Finally, the matrix $M$ is found via

$$ \mathbf{M}=\mathbf{C}^{-1}\mathbf{D} $$


Worked example.

Say we know that our transition matrix $T$ is $$ T=\begin{pmatrix} 80\% & 8\% & 5\% & 0\\ 10\% & 75\% & 10\% & 0\\ 8\% & 10\% & 70\% & 0\\ 2\% & 7\% & 15\% & 100\%\\ \end{pmatrix} $$

The year-$k$-cumulative default probability is found by the corresponding lower left submatrix in the $k$th matrix power. In our case, the row-wise cumulative default probabilties are:

$$ cumulative PD = \begin{pmatrix} 2\% & 7\% & 15\% \\ 5.5\% & 13.91\% & 26.30\% \\ 9.90\% & 20.50\% & 35.08\% \\ 14.77\% & 26.68\% & 42.10\% \\ \end{pmatrix} $$

We find the corresponding matrices as

$$ \mathbf{D}=\begin{pmatrix} 3.50\% & 6.91\% & 11.30\% \\ 7.90\% & 13.50\% & 20.08\% \\ 12.77\% & 19.68\% & 27.10\% \end{pmatrix} $$

and $\mathbf{C}$ is simply the matrix of the first three rows of our cumulative PD matrix.

Calculating $\mathbf{C}^{-1}\mathbf{D}$ will recover the transition matrix $M$.

Note that, in practice, this approach is very much prone to accuracy issues. If you literally use the stated cumulative PDs from above (up to 4 digits of accuracy), you will not recover the initial transition Matrix. Hence, you should form a larger equation system (as in your example!) and use more information, i.e. find $M$ as

$$ \hat{M}=\left(\mathbf{C}^T\mathbf{C}\right)^{-1}\mathbf{C}^T\mathbf{D} $$

...or you have to resort to an optimization routine in order to formulate the appropriate constraints (e.g. probabilities sum to $1-PD_1$...)

To summarise the shortfalls with this method:

  1. May fail if underlying transition process is not Markov (I think...)
  2. May yield nonsensical results if the accuracy of the cumulative PD matrix is not sufficiently high. This can be counteracted by using a large Cumulative Default matrix, $T>>K$.

Example Rcode below as per your request in the comment.

# this is our initial transition matrix
# we use it only ot produce the cumulative PDs (as in your table)
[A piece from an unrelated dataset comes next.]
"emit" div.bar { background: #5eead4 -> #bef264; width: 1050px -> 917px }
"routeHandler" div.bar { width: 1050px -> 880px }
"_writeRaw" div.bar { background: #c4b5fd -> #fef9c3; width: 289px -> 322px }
transition_matrix <- t(matrix(c(
                0.80,0.08,0.05,0.00
               ,0.10,0.75,0.10,0.00
               ,0.08,0.10,0.70,0.00
               ,0.02,0.07,0.15,1.00),4,4)) 

# simple helper function for a matrix power (don't use in production)
matrix_power <- function(x, n) Reduce(`%*%`, replicate(n, x, simplify = FALSE))
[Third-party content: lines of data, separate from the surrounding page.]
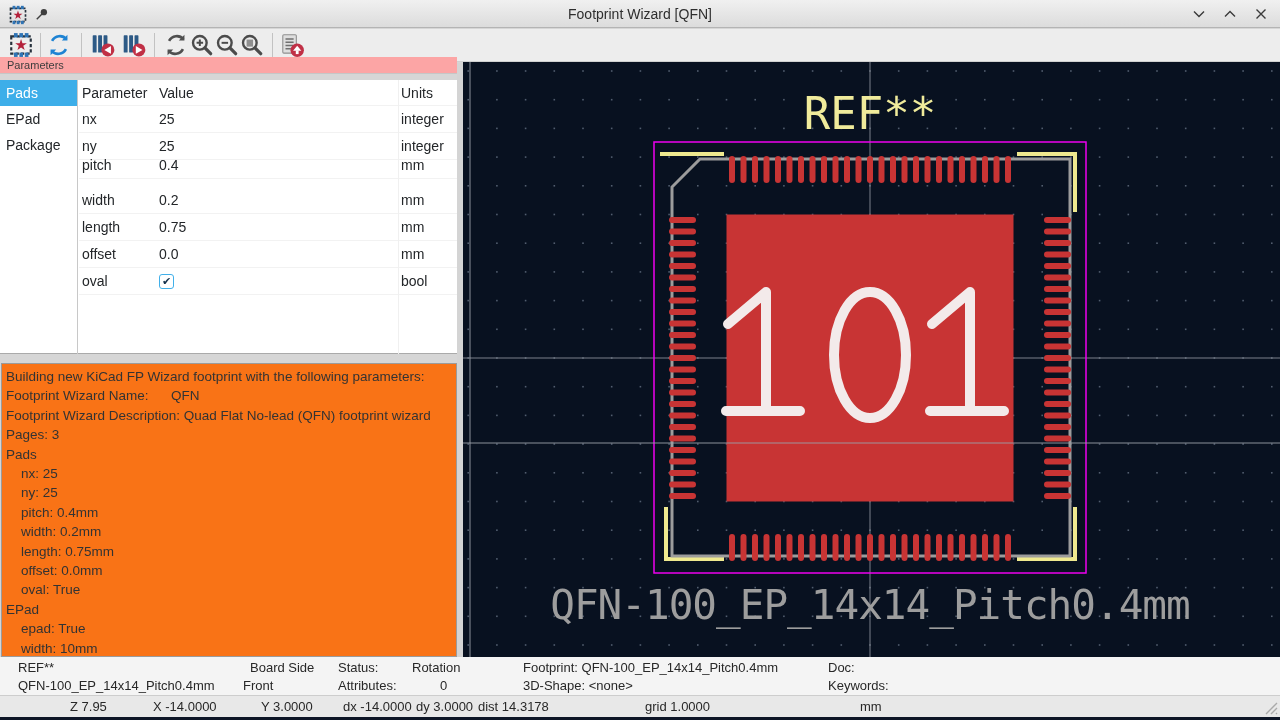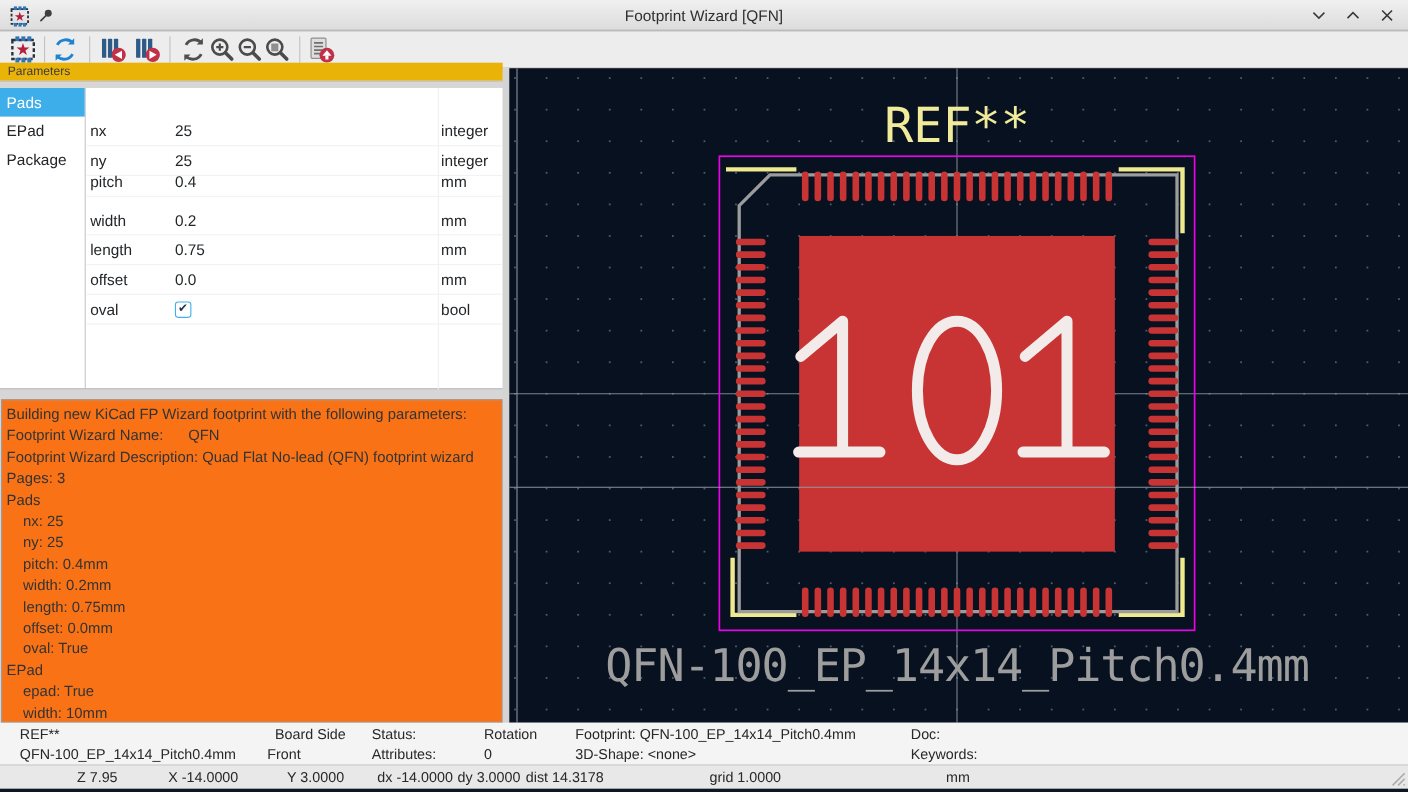"Parameters" .caption { background: #eab308 -> #fca5a5 }
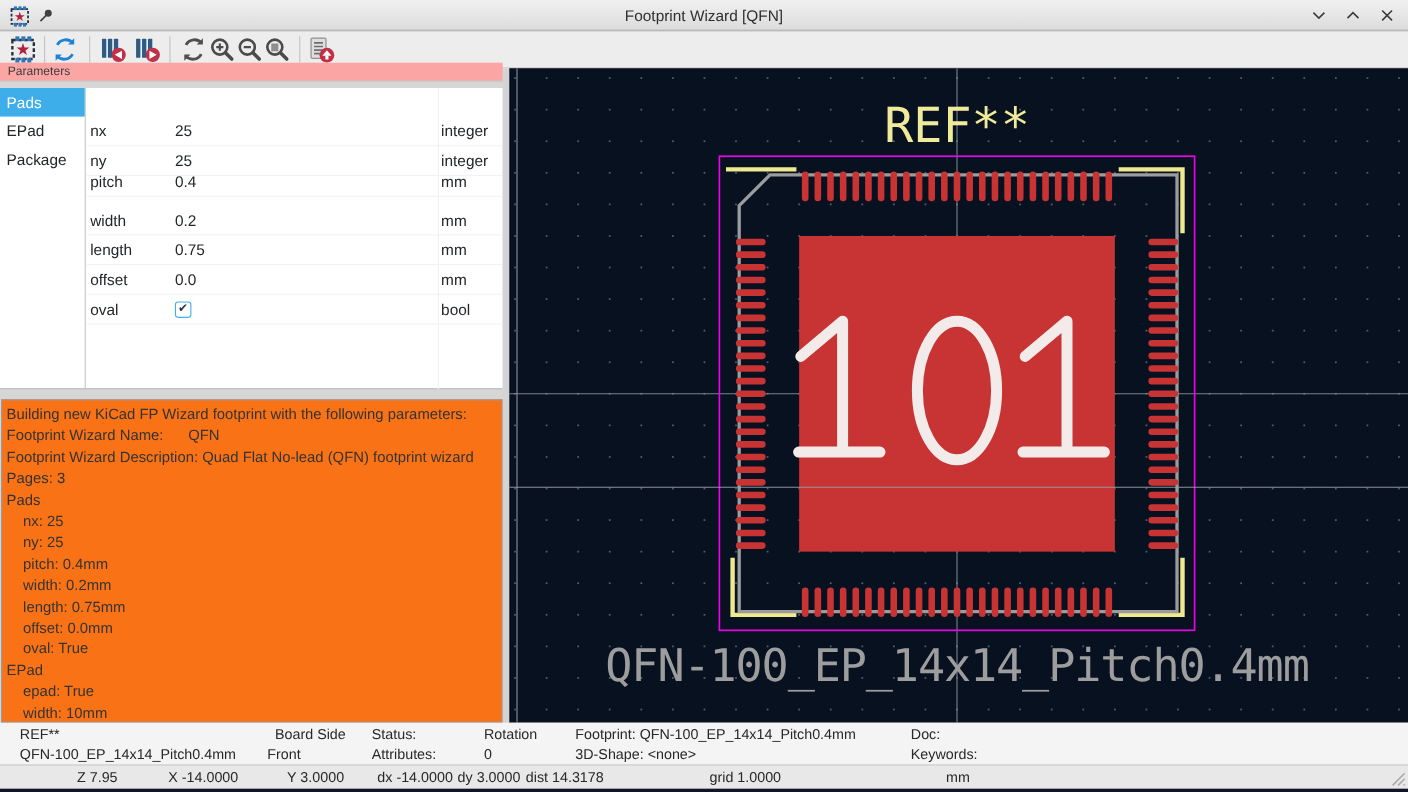"Parameter" div.prow { html: none -> <div> <span>Parameter</span> <span>Value</span> <span>Units</span> </div> }
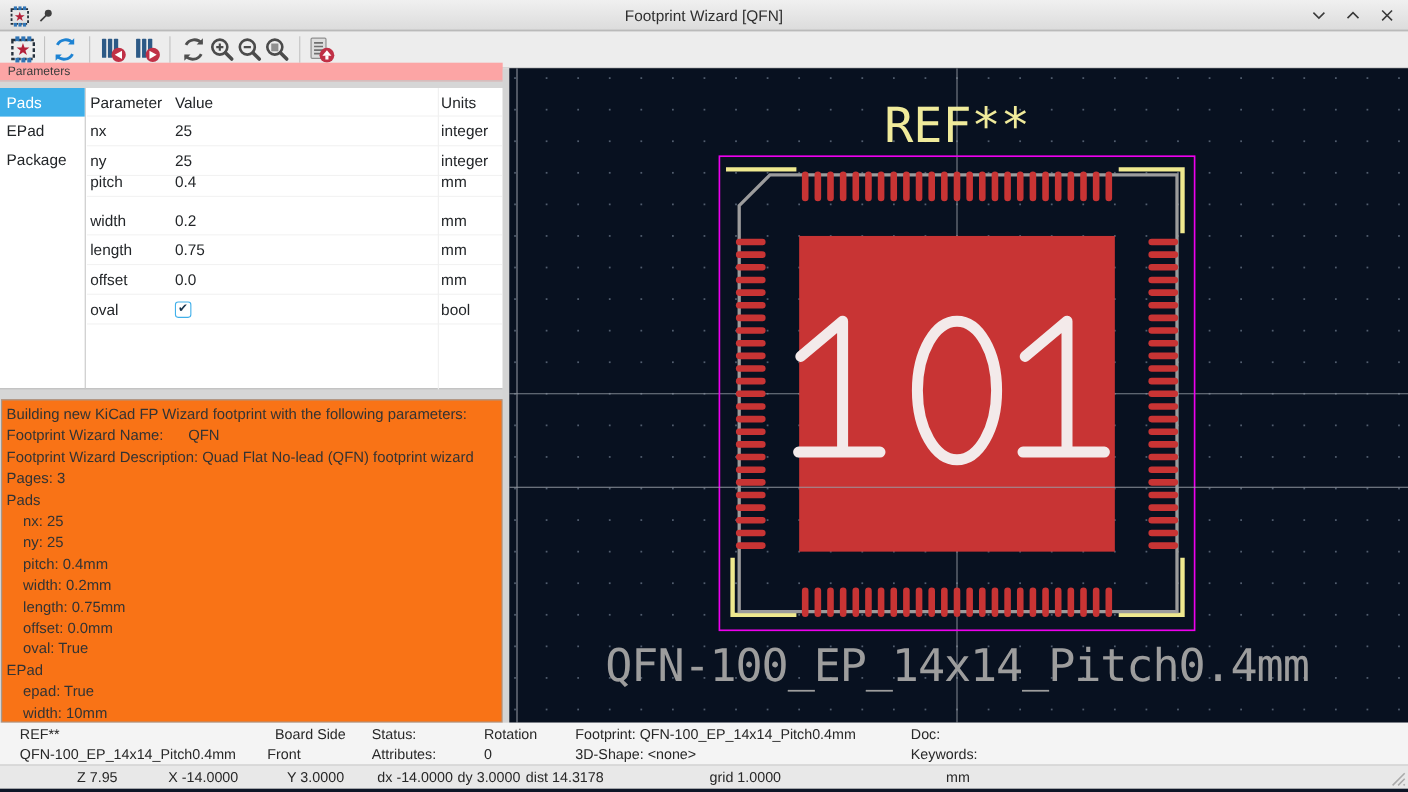"Rotation" span.srow1 { left: 440px -> 412px }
# for K = 3 states, we need at least K + 1 = 4 cumulative default time horizons (4 years)
N <- 4 

# cumulative PD table (as in your example, but transposed)
CPD <- t(sapply(1:N, function(i){matrix_power(transition_matrix,i)[4,1:3]})) 

# the D matrix in my answer
D <- t(apply(CPD[-1,],1,function(x){x-CPD[1,]}))
# the C matrix in my answer
C <- CPD[1:N-1,]

# the OLS style solution. If N==K+1, this boils down to solve(C) %*% D
solve(t(C) %*% C) %*% t(C) %*% D

# output here for convenience:
     [,1] [,2] [,3]
[1,] 0.80 0.08 0.05
[2,] 0.10 0.75 0.10
[3,] 0.08 0.10 0.70

All you need to do us update the CPDto your needs and run the last part of the code.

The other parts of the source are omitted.